Gerüchteküche: Livio Magoni und Swiss-Ski - eine mehr als nur denkbare Option?

Gerüchteküche: Livio Magoni und Swiss-Ski – eine mehr als nur denkbare Option?

Muri bei Bern – Die Gerüchteküche brodelt. Nachdem der italienische Erfolgstrainer Livio Magoni nicht mehr für die slowakische Skirennläuferin Petra Vlhová im Einsatz ist, kann es sein, dass er für das Swiss-Ski-Team anheuert. Wir gehen der Sache nach. So oder so ist der Mann aus Bergamo eine heiße Traineraktie, die frei auf dem Markt verfügbar ist.

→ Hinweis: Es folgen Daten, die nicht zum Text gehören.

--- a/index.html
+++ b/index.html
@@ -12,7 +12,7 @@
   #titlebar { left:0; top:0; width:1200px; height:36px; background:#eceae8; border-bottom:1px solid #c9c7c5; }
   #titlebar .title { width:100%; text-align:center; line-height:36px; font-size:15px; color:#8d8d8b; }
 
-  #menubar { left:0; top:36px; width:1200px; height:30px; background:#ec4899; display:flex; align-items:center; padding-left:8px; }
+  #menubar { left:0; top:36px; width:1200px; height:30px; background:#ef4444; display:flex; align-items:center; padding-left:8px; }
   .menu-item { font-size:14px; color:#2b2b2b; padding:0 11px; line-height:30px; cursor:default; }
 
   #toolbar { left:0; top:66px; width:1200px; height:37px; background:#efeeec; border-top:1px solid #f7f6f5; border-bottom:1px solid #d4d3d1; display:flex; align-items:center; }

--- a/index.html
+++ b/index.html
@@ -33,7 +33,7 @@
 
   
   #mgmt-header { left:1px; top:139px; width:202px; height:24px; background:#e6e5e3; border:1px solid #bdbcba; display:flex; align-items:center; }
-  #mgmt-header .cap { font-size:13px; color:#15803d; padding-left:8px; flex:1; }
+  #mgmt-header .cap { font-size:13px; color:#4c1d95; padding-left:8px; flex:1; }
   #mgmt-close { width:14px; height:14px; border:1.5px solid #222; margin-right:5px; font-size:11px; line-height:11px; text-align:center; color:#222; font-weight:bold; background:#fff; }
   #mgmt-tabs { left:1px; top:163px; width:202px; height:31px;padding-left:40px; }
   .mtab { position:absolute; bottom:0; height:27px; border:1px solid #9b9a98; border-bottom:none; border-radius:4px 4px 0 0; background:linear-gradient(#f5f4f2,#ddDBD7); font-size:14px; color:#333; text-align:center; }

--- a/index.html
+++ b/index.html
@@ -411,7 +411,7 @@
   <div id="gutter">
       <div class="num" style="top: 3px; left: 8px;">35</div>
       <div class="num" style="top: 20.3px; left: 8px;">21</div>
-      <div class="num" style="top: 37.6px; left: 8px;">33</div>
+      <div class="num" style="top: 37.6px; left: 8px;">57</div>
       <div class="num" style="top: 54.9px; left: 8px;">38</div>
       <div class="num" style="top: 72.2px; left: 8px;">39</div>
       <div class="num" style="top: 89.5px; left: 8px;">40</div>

Apropos Swiss-Ski-Team: Da die Schweizerin Wendy Holdener dringend einen neuen Coach braucht, könnte sie mit Magoni einen erfolgsverwöhnten und hungrigen Mann an ihre Seite gestellt bekommen. Auch ihre Teamkollegin Lara Gut-Behrami wünscht sich den Italiener. Der 57-Jährige weiß, dass er schon vor einem Jahr im Gespräch war. Nach dem Rücktritt von Holdeners Trainer Werner Zurbuchen hieß es, dass die „ewige Zweite“ im Ski Weltcup der Slowakin den Trainer wegnehmen wolle.

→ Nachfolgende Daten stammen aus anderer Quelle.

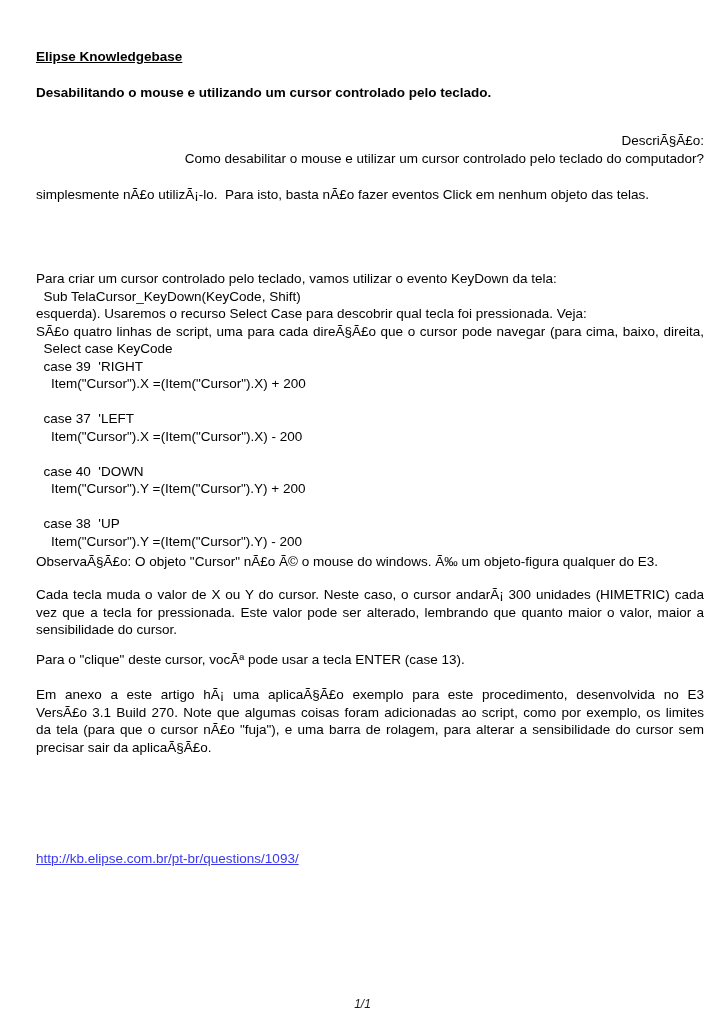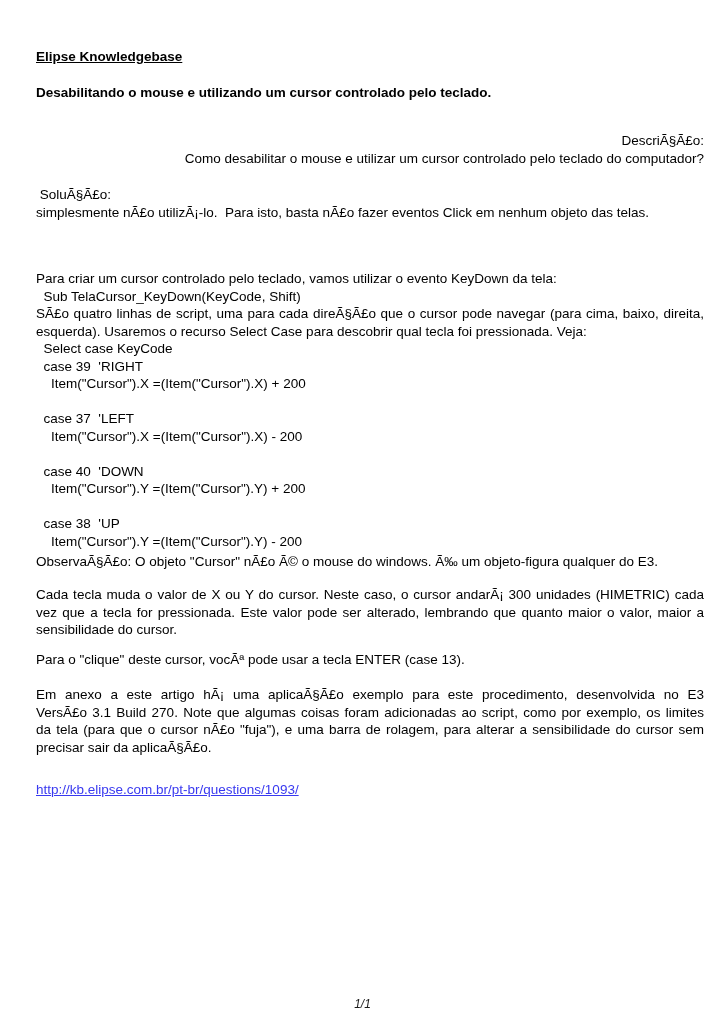--- a/index.html
+++ b/index.html
@@ -56,7 +56,6 @@
   </div>
 
   <div class="blk soluc">
-    <div class="ln"> SoluÃ§Ã£o:</div>
     <div class="ln">simplesmente nÃ£o utilizÃ¡-lo.  Para isto, basta nÃ£o fazer eventos Click em nenhum objeto das telas.</div>
   </div>
 

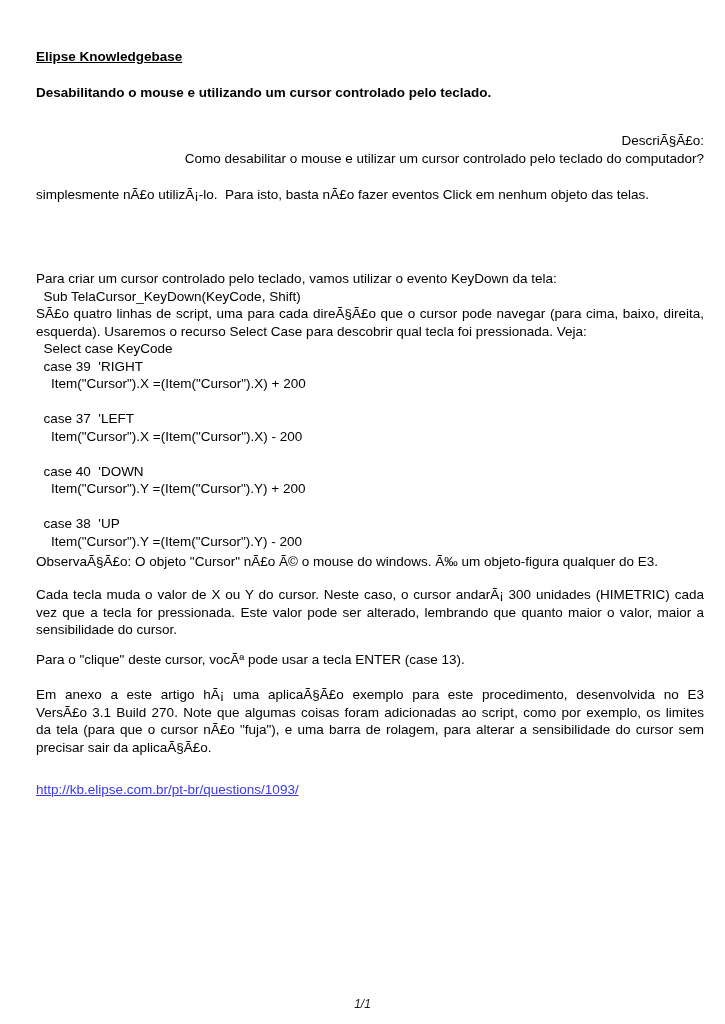--- a/index.html
+++ b/index.html
@@ -62,8 +62,8 @@
   <div class="blk main">
     <div class="ln">Para criar um cursor controlado pelo teclado, vamos utilizar o evento KeyDown da tela:</div>
     <div class="ln">  Sub TelaCursor_KeyDown(KeyCode, Shift)</div>
+    <div class="ln">esquerda). Usaremos o recurso Select Case para descobrir qual tecla foi pressionada. Veja:</div>
     <div class="ln jl">SÃ£o quatro linhas de script, uma para cada direÃ§Ã£o que o cursor pode navegar (para cima, baixo, direita,</div>
-    <div class="ln">esquerda). Usaremos o recurso Select Case para descobrir qual tecla foi pressionada. Veja:</div>
     <div class="ln">  Select case KeyCode</div>
     <div class="ln">  case 39  'RIGHT</div>
     <div class="ln">    Item("Cursor").X =(Item("Cursor").X) + 200</div>

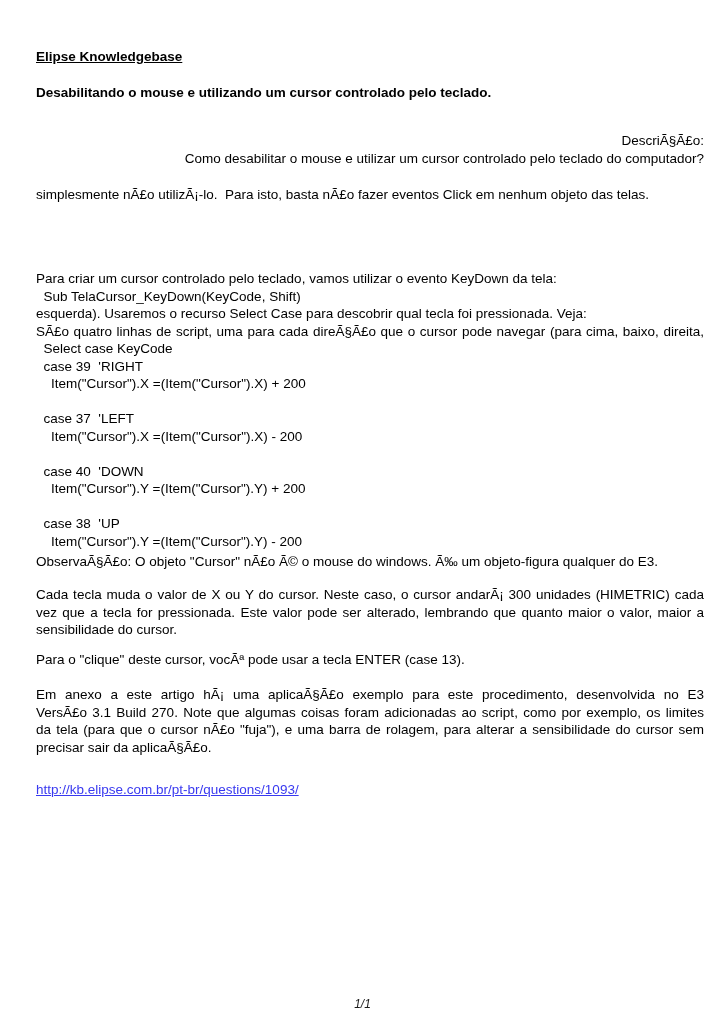--- a/index.html
+++ b/index.html
@@ -30,7 +30,7 @@
   .sensit { top: 586px; }
   .click { top: 651px; }
   .anexo { top: 686px; }
-  .linkrow { top: 781px; }
+  .linkrow { top: 850px; }
   .footer { top: 996px; left: 0; width: 725px; text-align: center;
             font-size: 12px; font-style: italic; color: #1c1c1c; }
   a.src-link {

Der Italiener dementiert die Gespräche mit den Eidgenossen nicht. Aber es gab keine Gespräche über Holdener, nur lose Gespräche. Fakt ist, dass die Chemie zwischen  Zurbuchens Nachfolger Klaus Mayrhofer und der Skirennläuferin nicht gepasst habe. So zog die Technikerin, die eine durchwachsene Saison erlebte und beim Saisonkehraus aufgrund ihrer Coronaerkrankung zum Zuschauen verdammt wurde, noch vor dem saisonalen Höhepunkt in Cortina d’Ampezzo die Reißleine, sodass sie sich kurzerhand vom österreichischen Coach trennte.

Swiss-Ski-Alpindirektor Walter Reusser ist auch angetan, was Magoni anbelangt. Sowohl der Italiener als auch Reusser war im Erfolgsteam von Tina Maze, die vor acht Jahren die große Kristallkugel und unglaubliche 2.414 Punkte nach Slowenien holte. Wir werden zeitnah wissen, wohin die Reise des Trainers aus Bergamo geht und ob er wirklich die Schweizer Damen schon im bevorstehenden Olympiawinter zu Erfolgen führen wird.